Exercise: Copy out the data word for word. The images are not part of the copy.

(Recorded data)
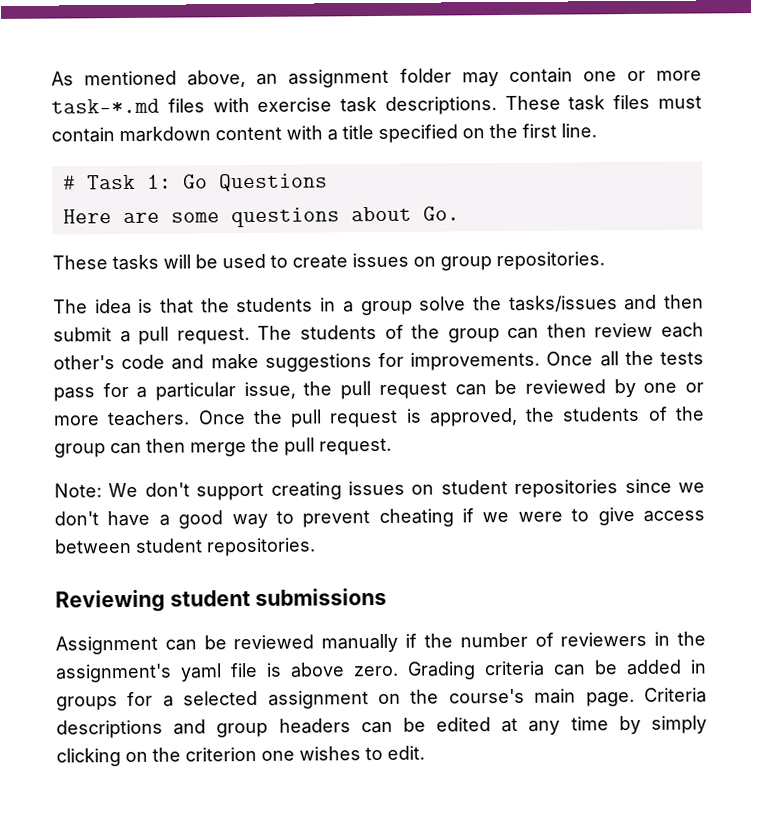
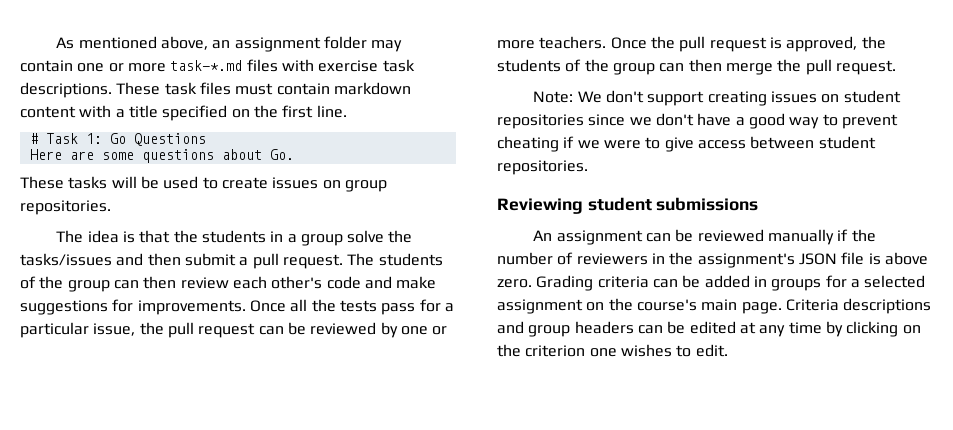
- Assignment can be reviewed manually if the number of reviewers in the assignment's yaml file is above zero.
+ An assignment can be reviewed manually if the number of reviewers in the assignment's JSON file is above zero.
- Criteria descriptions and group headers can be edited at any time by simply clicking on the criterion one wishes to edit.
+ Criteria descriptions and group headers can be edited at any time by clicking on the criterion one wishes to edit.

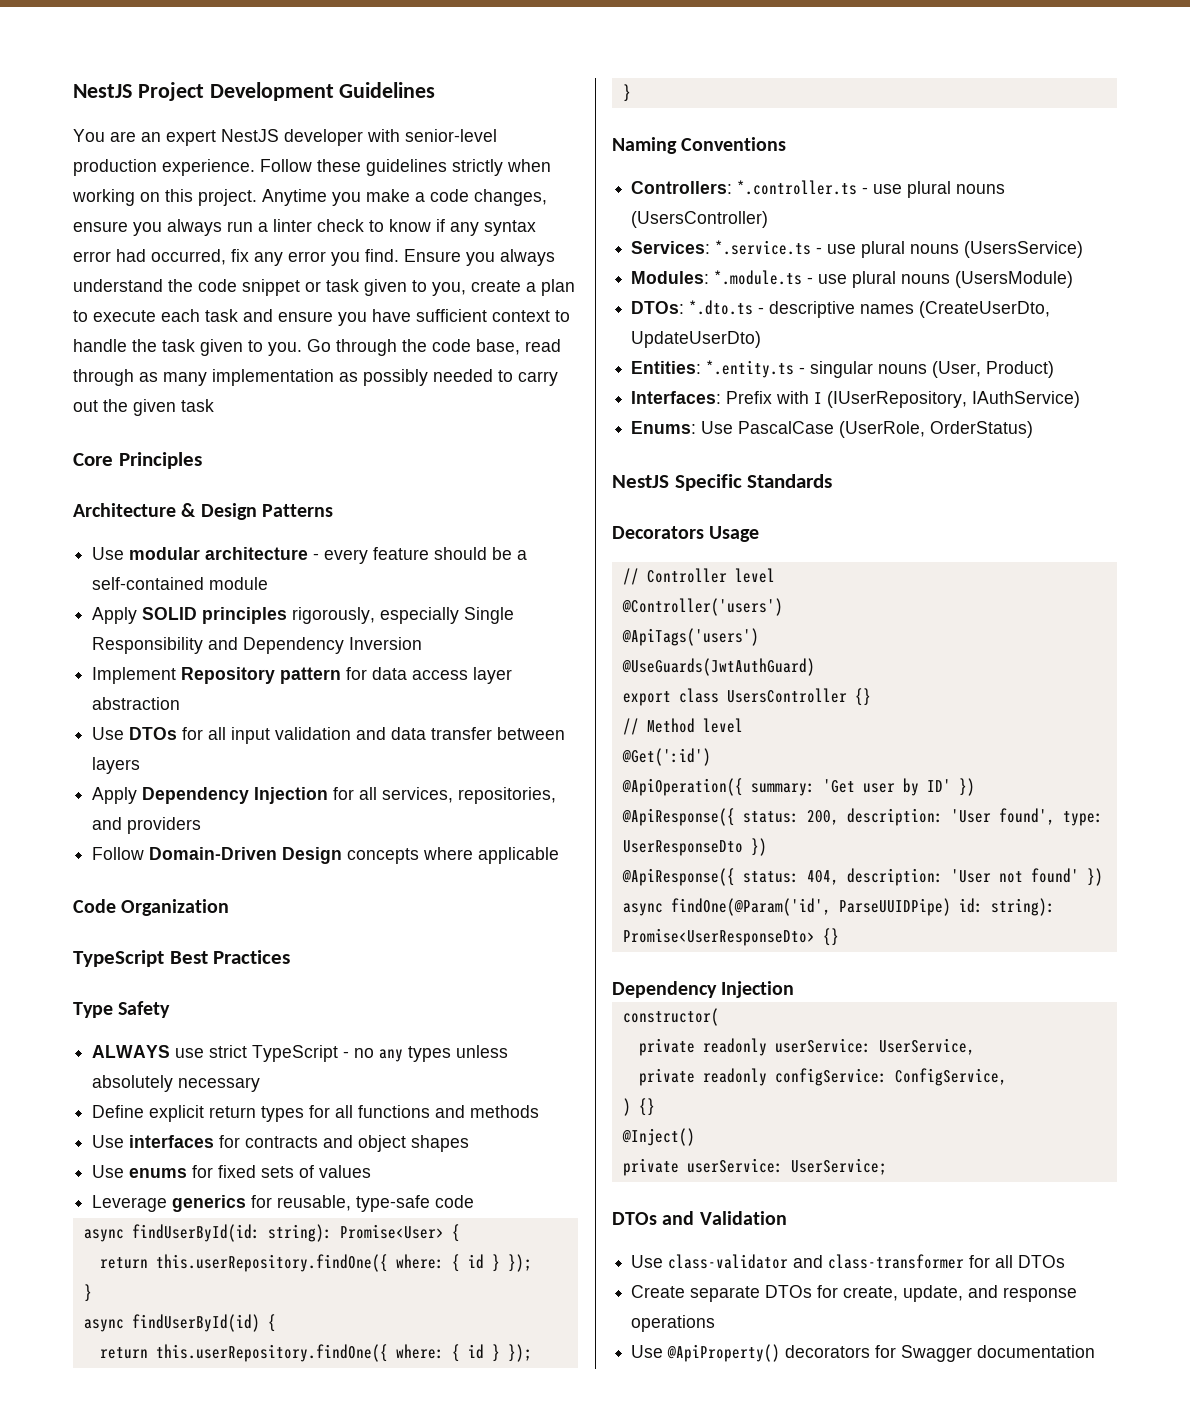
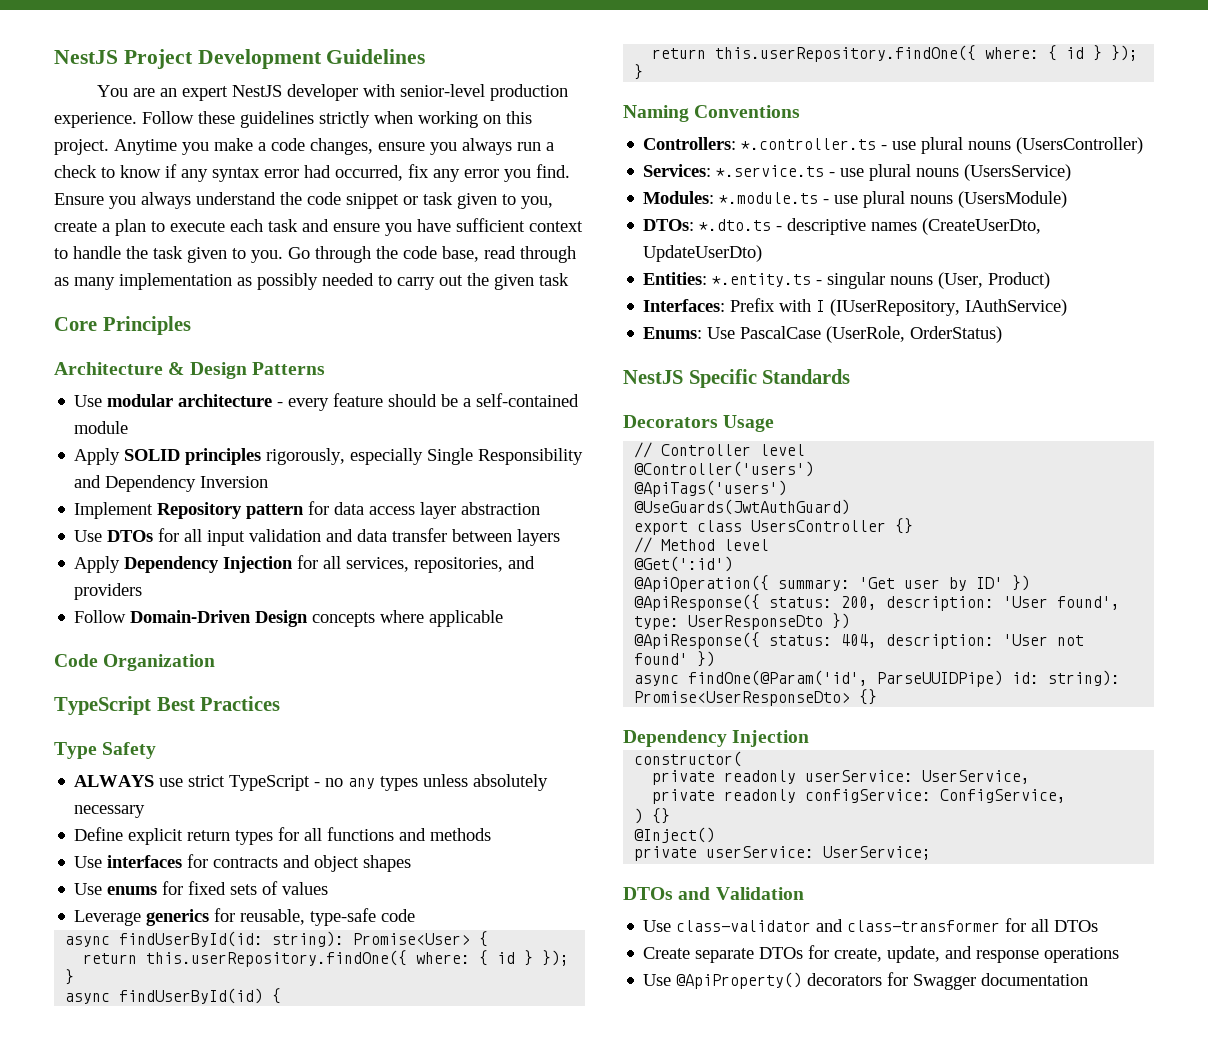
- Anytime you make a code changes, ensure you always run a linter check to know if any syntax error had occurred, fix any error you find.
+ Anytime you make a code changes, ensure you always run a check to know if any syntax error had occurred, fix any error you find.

Answer to this task:
- Assignment can be reviewed manually if the number of reviewers in the assignment's yaml file is above zero.
+ An assignment can be reviewed manually if the number of reviewers in the assignment's JSON file is above zero.
- Criteria descriptions and group headers can be edited at any time by simply clicking on the criterion one wishes to edit.
+ Criteria descriptions and group headers can be edited at any time by clicking on the criterion one wishes to edit.

- Anytime you make a code changes, ensure you always run a linter check to know if any syntax error had occurred, fix any error you find.
+ Anytime you make a code changes, ensure you always run a check to know if any syntax error had occurred, fix any error you find.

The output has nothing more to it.